A governante frisou que o governo dos Açores já tinha corrigido uma norma que existia repetidamente nos últimos decretos orçamentais do governo anterior, do Partido Socialista, que “contrariava também esse direito concedido aos docentes.”

Sofia Ribeiro explicou que os orçamentos da região autónoma dos Açores de 2016 a 2020 determinaram que “um professor contratado a termo nos Açores, que estivesse estado a lecionar até 31 de agosto de um determinado ano letivo e que, ao longo do primeiro período do ano seguinte, voltasse a fazer um contrato de trabalho até 31 de dezembro, podia estar, no limite, quatro meses desempregado, não tendo direito ao pagamento pela caducidade do contrato.”

“No primeiro orçamento em que tivemos oportunidade para retirar essa norma, nós fizemo-lo”, frisou a titular da pasta da Educação, que acrescentou: “Um docente que acabe o seu contrato a 31 de agosto, e que só inicie um novo contrato a 2 de setembro, e que antes, a coberto das normas orçamentais não tinha direito ao pagamento pela caducidade de contratos, hoje tem”, depois de “expurgada a norma que assim o impedia.”

Restava ainda, no entanto, corrigir “a situação dos contratos que terminavam a 31 de agosto e que iniciavam a 1 de setembro em que se determinava que não havia caducidade de contrato” – e que é a proposta dos partidos de coligação que suportam o governo, colocada à votação.

“Com esta norma proposta pelos partidos que suportam o governo, o professor que teve zero dias de desemprego, mas que teve ao mesmo tempo dois contratos diferentes, passa a ter direito ao pagamento pela caducidade de contrato”, salientou.

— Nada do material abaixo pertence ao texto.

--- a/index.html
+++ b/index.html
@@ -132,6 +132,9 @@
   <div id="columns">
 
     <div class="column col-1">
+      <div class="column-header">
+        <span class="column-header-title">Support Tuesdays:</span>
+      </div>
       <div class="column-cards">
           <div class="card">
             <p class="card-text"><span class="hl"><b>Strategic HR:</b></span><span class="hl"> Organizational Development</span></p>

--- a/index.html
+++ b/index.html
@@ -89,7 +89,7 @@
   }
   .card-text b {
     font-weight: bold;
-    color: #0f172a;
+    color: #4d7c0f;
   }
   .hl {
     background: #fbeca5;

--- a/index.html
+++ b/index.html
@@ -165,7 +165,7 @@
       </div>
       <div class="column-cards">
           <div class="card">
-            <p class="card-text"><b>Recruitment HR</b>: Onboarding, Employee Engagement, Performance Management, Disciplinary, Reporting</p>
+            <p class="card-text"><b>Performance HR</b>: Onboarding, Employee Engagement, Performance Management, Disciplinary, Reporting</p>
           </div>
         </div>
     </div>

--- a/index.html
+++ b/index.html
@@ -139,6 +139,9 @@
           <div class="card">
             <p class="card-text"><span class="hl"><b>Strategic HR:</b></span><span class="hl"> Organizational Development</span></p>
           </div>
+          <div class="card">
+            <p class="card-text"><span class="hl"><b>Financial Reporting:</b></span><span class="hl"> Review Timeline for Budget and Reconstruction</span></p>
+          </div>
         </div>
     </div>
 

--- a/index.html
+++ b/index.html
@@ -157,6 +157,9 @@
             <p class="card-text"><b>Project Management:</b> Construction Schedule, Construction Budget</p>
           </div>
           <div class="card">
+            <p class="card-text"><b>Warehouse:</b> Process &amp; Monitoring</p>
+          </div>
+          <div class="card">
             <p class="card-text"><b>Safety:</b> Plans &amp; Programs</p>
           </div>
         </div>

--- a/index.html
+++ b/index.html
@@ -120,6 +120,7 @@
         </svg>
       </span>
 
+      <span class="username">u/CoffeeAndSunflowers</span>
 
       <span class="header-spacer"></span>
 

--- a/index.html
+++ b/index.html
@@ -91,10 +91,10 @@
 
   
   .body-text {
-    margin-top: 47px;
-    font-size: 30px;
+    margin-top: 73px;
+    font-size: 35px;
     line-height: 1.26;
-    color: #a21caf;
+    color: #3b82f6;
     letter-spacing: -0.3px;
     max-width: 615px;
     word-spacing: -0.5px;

“Nós pagamos o que o anterior governo já pagava, nós pagamos aquilo que o anterior governo não pagava relativo a quatro meses de desemprego, e nós queremos pagar as situações em que haja dois contratos sucessivos porque há de facto caducidade de contrato”, realçou.

Após críticas da oposição que afirmavam que o governo regional não tinha procedido ao pagamento devido aos docentes que se encontravam em condição para receber pela caducidade de contratos, Sofia Ribeiro esclareceu: “Há, efetivamente, um grupo de professores a quem nós não pagamos pela caducidade de contrato. São precisamente os 429 professores contratados a termo que passaram a integrar os quadros da região, e que por essa via passaram a ter estabilidade.”